Specifications get revised on a cadence

Instrument specifications are not static. As frontier models improve, the thresholds get raised so each tier keeps its meaning. The cycle, change-notice windows, and supplier rollover process live on a dedicated page.

How instrument specifications evolve →

Your code targets an instrument, not a model

You write model: "text-prime" (or any other instrument string) in the request. You do not pick a model. You do not maintain a routing table. You do not re-evaluate every new release.

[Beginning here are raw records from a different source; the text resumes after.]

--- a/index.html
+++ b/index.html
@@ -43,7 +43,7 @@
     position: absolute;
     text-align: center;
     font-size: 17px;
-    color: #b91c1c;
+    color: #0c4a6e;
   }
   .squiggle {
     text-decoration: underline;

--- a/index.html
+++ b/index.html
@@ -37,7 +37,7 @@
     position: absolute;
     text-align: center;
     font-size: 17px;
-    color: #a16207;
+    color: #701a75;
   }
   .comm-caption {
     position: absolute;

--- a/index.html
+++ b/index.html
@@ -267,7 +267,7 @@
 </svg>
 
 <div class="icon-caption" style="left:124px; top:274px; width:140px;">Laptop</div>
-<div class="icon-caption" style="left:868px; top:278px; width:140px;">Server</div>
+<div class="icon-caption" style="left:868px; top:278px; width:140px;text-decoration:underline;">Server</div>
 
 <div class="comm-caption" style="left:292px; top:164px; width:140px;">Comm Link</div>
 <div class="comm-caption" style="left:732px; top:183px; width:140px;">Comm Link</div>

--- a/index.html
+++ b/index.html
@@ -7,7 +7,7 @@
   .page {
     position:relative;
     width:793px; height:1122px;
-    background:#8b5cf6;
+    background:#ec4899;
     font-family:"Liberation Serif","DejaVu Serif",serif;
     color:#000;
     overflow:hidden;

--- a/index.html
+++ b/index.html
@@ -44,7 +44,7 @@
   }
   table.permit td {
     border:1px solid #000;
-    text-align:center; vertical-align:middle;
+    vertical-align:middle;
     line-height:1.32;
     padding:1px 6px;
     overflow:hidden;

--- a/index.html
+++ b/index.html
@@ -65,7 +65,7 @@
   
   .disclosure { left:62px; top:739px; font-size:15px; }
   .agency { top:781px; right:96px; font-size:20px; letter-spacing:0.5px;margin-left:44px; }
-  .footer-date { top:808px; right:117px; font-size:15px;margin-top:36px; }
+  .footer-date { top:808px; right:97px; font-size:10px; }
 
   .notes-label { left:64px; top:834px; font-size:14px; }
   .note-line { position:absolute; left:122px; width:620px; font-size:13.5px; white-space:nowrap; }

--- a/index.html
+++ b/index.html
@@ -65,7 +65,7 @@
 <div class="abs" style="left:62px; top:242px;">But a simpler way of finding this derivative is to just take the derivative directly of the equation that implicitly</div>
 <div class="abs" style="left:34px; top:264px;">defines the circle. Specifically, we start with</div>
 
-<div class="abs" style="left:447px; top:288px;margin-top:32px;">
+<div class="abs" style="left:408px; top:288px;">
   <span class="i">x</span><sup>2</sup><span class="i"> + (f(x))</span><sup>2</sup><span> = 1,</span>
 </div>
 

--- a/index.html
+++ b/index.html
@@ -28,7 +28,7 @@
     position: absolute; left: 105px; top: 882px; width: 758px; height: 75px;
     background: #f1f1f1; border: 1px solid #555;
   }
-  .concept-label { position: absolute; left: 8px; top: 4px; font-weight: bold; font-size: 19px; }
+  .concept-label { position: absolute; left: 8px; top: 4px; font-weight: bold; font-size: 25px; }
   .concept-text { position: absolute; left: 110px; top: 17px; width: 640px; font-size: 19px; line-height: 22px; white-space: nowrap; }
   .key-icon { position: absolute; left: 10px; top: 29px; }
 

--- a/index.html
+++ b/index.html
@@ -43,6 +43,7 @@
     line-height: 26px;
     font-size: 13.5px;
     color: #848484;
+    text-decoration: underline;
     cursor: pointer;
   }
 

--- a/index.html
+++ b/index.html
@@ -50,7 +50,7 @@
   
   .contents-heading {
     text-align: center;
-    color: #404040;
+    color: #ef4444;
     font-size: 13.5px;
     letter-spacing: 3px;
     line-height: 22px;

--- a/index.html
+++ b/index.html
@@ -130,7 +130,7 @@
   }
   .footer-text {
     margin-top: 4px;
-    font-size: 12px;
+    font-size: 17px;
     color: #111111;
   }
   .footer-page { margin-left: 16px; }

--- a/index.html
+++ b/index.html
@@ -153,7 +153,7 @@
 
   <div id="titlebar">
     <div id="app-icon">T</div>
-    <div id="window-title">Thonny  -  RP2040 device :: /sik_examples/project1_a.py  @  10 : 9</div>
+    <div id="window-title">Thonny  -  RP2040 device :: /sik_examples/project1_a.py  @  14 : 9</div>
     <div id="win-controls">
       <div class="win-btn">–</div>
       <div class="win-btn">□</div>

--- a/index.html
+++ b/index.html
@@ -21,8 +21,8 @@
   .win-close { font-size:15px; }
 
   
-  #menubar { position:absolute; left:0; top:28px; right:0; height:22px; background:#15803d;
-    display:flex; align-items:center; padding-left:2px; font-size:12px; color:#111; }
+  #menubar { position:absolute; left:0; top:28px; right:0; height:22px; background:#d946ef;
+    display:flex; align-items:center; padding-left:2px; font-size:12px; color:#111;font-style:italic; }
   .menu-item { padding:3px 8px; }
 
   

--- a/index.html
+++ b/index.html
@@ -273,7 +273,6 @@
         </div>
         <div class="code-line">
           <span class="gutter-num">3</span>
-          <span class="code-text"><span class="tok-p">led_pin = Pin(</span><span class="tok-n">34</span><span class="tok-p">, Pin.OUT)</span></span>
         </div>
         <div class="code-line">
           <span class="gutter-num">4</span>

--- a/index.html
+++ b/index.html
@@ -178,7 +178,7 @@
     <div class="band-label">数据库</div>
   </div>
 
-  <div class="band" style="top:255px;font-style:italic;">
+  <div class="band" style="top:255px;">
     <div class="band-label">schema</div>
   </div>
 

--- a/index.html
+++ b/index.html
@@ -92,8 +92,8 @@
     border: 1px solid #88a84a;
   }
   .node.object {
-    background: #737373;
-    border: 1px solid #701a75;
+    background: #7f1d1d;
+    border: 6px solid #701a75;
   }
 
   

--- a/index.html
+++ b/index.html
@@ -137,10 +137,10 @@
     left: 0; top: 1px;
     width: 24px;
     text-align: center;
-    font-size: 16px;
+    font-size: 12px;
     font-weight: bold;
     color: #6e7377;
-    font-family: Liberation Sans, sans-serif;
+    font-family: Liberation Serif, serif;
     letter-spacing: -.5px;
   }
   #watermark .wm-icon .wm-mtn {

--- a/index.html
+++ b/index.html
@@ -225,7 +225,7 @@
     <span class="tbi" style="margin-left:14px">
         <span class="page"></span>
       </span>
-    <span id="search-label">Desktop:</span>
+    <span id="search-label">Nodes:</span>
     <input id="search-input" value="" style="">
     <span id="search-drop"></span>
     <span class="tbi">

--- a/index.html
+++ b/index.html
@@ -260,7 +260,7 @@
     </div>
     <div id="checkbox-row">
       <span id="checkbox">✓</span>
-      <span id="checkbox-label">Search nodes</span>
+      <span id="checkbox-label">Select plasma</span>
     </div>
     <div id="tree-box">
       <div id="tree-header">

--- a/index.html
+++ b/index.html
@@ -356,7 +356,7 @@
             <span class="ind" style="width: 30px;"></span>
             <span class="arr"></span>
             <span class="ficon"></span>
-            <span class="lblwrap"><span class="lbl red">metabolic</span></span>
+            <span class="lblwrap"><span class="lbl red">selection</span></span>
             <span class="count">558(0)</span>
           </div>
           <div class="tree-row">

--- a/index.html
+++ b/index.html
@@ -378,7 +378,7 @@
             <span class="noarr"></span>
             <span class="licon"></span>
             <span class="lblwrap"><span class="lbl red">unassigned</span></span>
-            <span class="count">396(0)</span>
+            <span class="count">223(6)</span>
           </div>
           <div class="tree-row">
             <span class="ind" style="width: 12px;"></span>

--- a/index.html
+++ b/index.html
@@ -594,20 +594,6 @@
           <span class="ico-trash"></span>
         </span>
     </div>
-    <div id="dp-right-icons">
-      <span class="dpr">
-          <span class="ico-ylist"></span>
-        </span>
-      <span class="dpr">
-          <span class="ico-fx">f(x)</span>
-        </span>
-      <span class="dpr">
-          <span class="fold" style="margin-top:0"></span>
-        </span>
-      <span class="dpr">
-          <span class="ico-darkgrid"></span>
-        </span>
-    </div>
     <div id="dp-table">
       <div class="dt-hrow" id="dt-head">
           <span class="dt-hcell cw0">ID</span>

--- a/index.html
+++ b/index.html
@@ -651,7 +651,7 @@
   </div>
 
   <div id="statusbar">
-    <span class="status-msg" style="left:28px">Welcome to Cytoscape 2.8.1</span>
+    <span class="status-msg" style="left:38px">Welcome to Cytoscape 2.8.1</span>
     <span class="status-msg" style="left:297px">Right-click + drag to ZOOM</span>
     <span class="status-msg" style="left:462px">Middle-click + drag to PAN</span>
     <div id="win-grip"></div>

The order book handles routing. The benchmark suites handle qualification. The compliance suite handles drift. You focus on what your application is doing and let the specification do the work of guaranteeing what you are buying.

A few practical implications:

  • The model behind a request can change between calls. Two consecutive text-prime requests might get filled by different qualifying models from different suppliers. That is the whole point: the specification, not the model, is what you contracted for.

  • Adding a new instrument is a config change, not a migration. When Code and Agent instruments go live, the same SDK calls work with the new instrument strings. No new credentials, no new endpoints.

  • Mixing instruments across an application is the norm. Most production deployments combine two or three instruments. Triage on Standard, reason on Prime, escalate to Max only when context is large or the cost of an error is high. The savings come from this kind of routing.